[Start of section]
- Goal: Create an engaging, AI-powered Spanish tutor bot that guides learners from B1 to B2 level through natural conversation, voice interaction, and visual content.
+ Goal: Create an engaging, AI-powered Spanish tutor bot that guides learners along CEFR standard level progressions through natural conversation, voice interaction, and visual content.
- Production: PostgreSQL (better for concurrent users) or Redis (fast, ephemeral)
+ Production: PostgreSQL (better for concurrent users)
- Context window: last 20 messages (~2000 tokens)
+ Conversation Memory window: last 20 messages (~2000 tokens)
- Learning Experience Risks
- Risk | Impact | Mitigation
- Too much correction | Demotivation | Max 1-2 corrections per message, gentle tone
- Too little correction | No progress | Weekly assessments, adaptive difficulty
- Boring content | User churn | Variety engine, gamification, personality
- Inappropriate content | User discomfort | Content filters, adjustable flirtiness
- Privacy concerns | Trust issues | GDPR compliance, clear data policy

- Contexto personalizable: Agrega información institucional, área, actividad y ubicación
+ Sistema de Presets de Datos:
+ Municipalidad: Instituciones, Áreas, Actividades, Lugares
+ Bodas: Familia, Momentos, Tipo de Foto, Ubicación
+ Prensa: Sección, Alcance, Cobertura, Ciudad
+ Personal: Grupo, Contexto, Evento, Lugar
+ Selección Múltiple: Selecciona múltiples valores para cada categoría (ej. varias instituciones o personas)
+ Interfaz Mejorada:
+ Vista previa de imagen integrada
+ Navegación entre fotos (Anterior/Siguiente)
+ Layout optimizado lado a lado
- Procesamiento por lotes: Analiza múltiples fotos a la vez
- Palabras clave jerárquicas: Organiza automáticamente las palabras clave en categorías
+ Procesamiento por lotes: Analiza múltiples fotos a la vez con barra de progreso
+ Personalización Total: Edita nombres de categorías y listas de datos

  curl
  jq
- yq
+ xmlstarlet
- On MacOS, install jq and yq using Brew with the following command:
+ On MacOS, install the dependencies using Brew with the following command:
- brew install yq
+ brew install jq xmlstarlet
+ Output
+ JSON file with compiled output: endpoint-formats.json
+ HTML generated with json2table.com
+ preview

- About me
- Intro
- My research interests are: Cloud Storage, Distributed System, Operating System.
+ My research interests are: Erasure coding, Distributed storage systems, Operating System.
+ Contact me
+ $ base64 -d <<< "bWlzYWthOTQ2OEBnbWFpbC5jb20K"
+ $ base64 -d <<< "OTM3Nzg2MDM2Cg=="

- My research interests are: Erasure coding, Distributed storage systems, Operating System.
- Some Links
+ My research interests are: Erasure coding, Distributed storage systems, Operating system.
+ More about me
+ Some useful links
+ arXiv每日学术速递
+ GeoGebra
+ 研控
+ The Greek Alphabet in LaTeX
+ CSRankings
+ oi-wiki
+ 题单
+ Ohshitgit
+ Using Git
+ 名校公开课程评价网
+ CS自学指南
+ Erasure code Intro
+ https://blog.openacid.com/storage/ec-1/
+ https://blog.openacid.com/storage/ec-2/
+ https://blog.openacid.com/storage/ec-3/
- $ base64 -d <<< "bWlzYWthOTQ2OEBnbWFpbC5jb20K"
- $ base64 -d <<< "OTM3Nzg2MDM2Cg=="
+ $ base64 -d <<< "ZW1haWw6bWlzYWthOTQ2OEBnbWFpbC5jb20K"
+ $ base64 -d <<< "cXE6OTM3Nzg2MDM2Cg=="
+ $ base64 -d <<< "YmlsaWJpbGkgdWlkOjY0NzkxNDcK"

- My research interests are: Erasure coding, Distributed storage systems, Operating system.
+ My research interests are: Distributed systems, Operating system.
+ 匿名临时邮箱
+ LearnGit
[End of section]
Work task
Word for word, return all of the records.

Answer for this exercise
- Goal: Create an engaging, AI-powered Spanish tutor bot that guides learners from B1 to B2 level through natural conversation, voice interaction, and visual content.
+ Goal: Create an engaging, AI-powered Spanish tutor bot that guides learners along CEFR standard level progressions through natural conversation, voice interaction, and visual content.
- Production: PostgreSQL (better for concurrent users) or Redis (fast, ephemeral)
+ Production: PostgreSQL (better for concurrent users)
- Context window: last 20 messages (~2000 tokens)
+ Conversation Memory window: last 20 messages (~2000 tokens)
- Learning Experience Risks
- Risk | Impact | Mitigation
- Too much correction | Demotivation | Max 1-2 corrections per message, gentle tone
- Too little correction | No progress | Weekly assessments, adaptive difficulty
- Boring content | User churn | Variety engine, gamification, personality
- Inappropriate content | User discomfort | Content filters, adjustable flirtiness
- Privacy concerns | Trust issues | GDPR compliance, clear data policy

- Contexto personalizable: Agrega información institucional, área, actividad y ubicación
+ Sistema de Presets de Datos:
+ Municipalidad: Instituciones, Áreas, Actividades, Lugares
+ Bodas: Familia, Momentos, Tipo de Foto, Ubicación
+ Prensa: Sección, Alcance, Cobertura, Ciudad
+ Personal: Grupo, Contexto, Evento, Lugar
+ Selección Múltiple: Selecciona múltiples valores para cada categoría (ej. varias instituciones o personas)
+ Interfaz Mejorada:
+ Vista previa de imagen integrada
+ Navegación entre fotos (Anterior/Siguiente)
+ Layout optimizado lado a lado
- Procesamiento por lotes: Analiza múltiples fotos a la vez
- Palabras clave jerárquicas: Organiza automáticamente las palabras clave en categorías
+ Procesamiento por lotes: Analiza múltiples fotos a la vez con barra de progreso
+ Personalización Total: Edita nombres de categorías y listas de datos

  curl
  jq
- yq
+ xmlstarlet
- On MacOS, install jq and yq using Brew with the following command:
+ On MacOS, install the dependencies using Brew with the following command:
- brew install yq
+ brew install jq xmlstarlet
+ Output
+ JSON file with compiled output: endpoint-formats.json
+ HTML generated with json2table.com
+ preview

- About me
- Intro
- My research interests are: Cloud Storage, Distributed System, Operating System.
+ My research interests are: Erasure coding, Distributed storage systems, Operating System.
+ Contact me
+ $ base64 -d <<< "bWlzYWthOTQ2OEBnbWFpbC5jb20K"
+ $ base64 -d <<< "OTM3Nzg2MDM2Cg=="

- My research interests are: Erasure coding, Distributed storage systems, Operating System.
- Some Links
+ My research interests are: Erasure coding, Distributed storage systems, Operating system.
+ More about me
+ Some useful links
+ arXiv每日学术速递
+ GeoGebra
+ 研控
+ The Greek Alphabet in LaTeX
+ CSRankings
+ oi-wiki
+ 题单
+ Ohshitgit
+ Using Git
+ 名校公开课程评价网
+ CS自学指南
+ Erasure code Intro
+ https://blog.openacid.com/storage/ec-1/
+ https://blog.openacid.com/storage/ec-2/
+ https://blog.openacid.com/storage/ec-3/
- $ base64 -d <<< "bWlzYWthOTQ2OEBnbWFpbC5jb20K"
- $ base64 -d <<< "OTM3Nzg2MDM2Cg=="
+ $ base64 -d <<< "ZW1haWw6bWlzYWthOTQ2OEBnbWFpbC5jb20K"
+ $ base64 -d <<< "cXE6OTM3Nzg2MDM2Cg=="
+ $ base64 -d <<< "YmlsaWJpbGkgdWlkOjY0NzkxNDcK"

- My research interests are: Erasure coding, Distributed storage systems, Operating system.
+ My research interests are: Distributed systems, Operating system.
+ 匿名临时邮箱
+ LearnGit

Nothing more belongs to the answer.